Yeah, but the Clubman himself contributed to it. Thats why I thought it was odd. Anyway I don't have a problem with it, I just thought the site moderators would have been more concerned!

Ooops, this sounds combatitive. I meant it more as an observation, I think everyone here does a swell job!


----------



## ubiquitous (21 Jan 2008)

In fairness, Clubman replied to the following question:

"Does anyone know any good websites that aren't much hassle, for downloading movies"?

No mention of the word "illegally" there...


----------



## Sylvester3 (21 Jan 2008)

Okay, observation rescinded.
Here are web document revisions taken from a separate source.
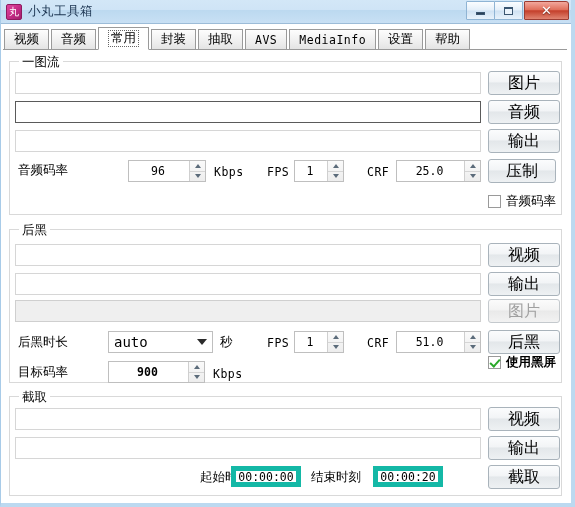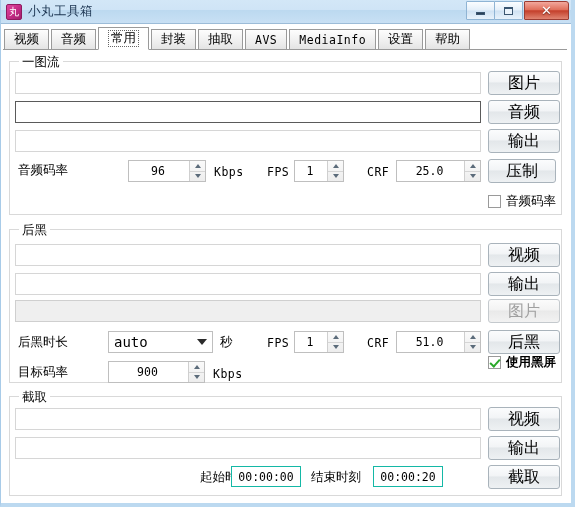--- a/index.html
+++ b/index.html
@@ -439,7 +439,7 @@
   <div class="btn" style="left:487px; top:330px; width:72px;">后黑</div>
 
   <div class="lbl" style="left:17px; top:364px;">目标码率</div>
-  <div class="spin" style="left:107px; top:361px; width:97px;">
+  <div class="spin" style="left:107px; top:361px; width:97px;font-weight:bold;">
     <div class="spin-val">900</div>
     <div class="spin-arrows">
       <div>

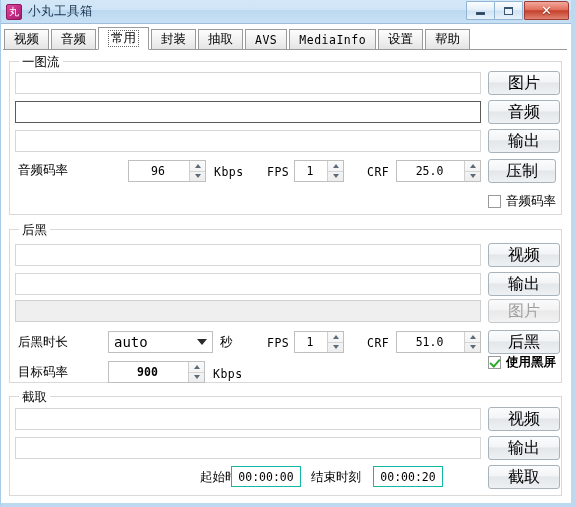--- a/index.html
+++ b/index.html
@@ -266,7 +266,7 @@
   .timefield {
     position: absolute;
     height: 21px;
-    border: 1px solid #14b8a6;
+    border: 5px solid #14b8a6;
     background: #ffffff;
     display: flex; align-items: center; justify-content: center;
     font-family: "DejaVu Sans Mono", monospace;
Carry on!


----------



## RainyDay (21 Jan 2008)

Sylvester3 said:


> Yeah, but the Clubman himself contributed to it.


I'm sure Clubman won't mind me pointing out that his participation in a thread is not a 'stamp of approval' from the AAM moderators team. If you have concerns about a thread, don't assume that someone else will automatically have the same concern - report the thread (as Board Gais would tell you for the gas leak).


----------



## Sylvester3 (21 Jan 2008)

RainyDay said:


> I'm sure Clubman won't mind me pointing out that his participation in a thread is not a 'stamp of approval' from the AAM moderators team. If you have concerns about a thread, don't assume that someone else will automatically have the same concern - report the thread (as Board Gais would tell you for the gas leak).



Gotcha. Received and understood.


----------



## ClubMan (21 Jan 2008)

RainyDay said:


> I'm sure Clubman won't mind me pointing out that his participation in a thread is not a 'stamp of approval' from the AAM moderators team. If you have concerns about a thread, don't assume that someone else will automatically have the same concern - report the thread (as Board Gais would tell you for the gas leak).


Precisely. Especially since my sole contribution to date was:


ClubMan said:


> ?


----------



## Joe Nonety (21 Jan 2008)

Sylvester3 said:


> This is odd - most legitimate message boards I belong to supress all mention or discussion of torrents or how to illegally download copyrighted content. I would have thought most of the folk on here would be as against this stuff as they would be against discussions of tax evasion!


 
If a movie is uploaded to a file hosting provider e.g. rapidshare and a movie forum website lists these rapidshare links.
Is it then illegal to post the URLs of these movie forum websites?


----------



## Sylvester3 (21 Jan 2008)

I don't know - I just know that other forums on UK/American servers suppress knowledge of their existence entirely. They seem concerned that discussions about them on their site constitutes some contribution to the practice.

I was curious as the thread mentioned some specific sites that have been threatened with closure due to their stance on copyrighted material, and moderators had contributed to the thread which at least, if nothing else, proved they were aware of it. I realise it doesn't mean that those moderators actively approved of the practice, but it does indicate that there is nothing instituted on the site to prevent discussion of ways to access the vast quantity of copyrighted material out there. I had pointed this out without meaning to offend anyone or to bring the name of this site, which I have found very useful, entertaining and informative, into disrepute.


----------



## Technologist (22 Jan 2008)

Joe Nonety said:


> If a movie is uploaded to a file hosting provider e.g. rapidshare and a movie forum website lists these rapidshare links.
> Is it then illegal to post the URLs of these movie forum websites?


A lot would depend on whether or not the movie was being made available with the consent of the rights owners.

Also check the T&Cs of AAM and your ISP.


----------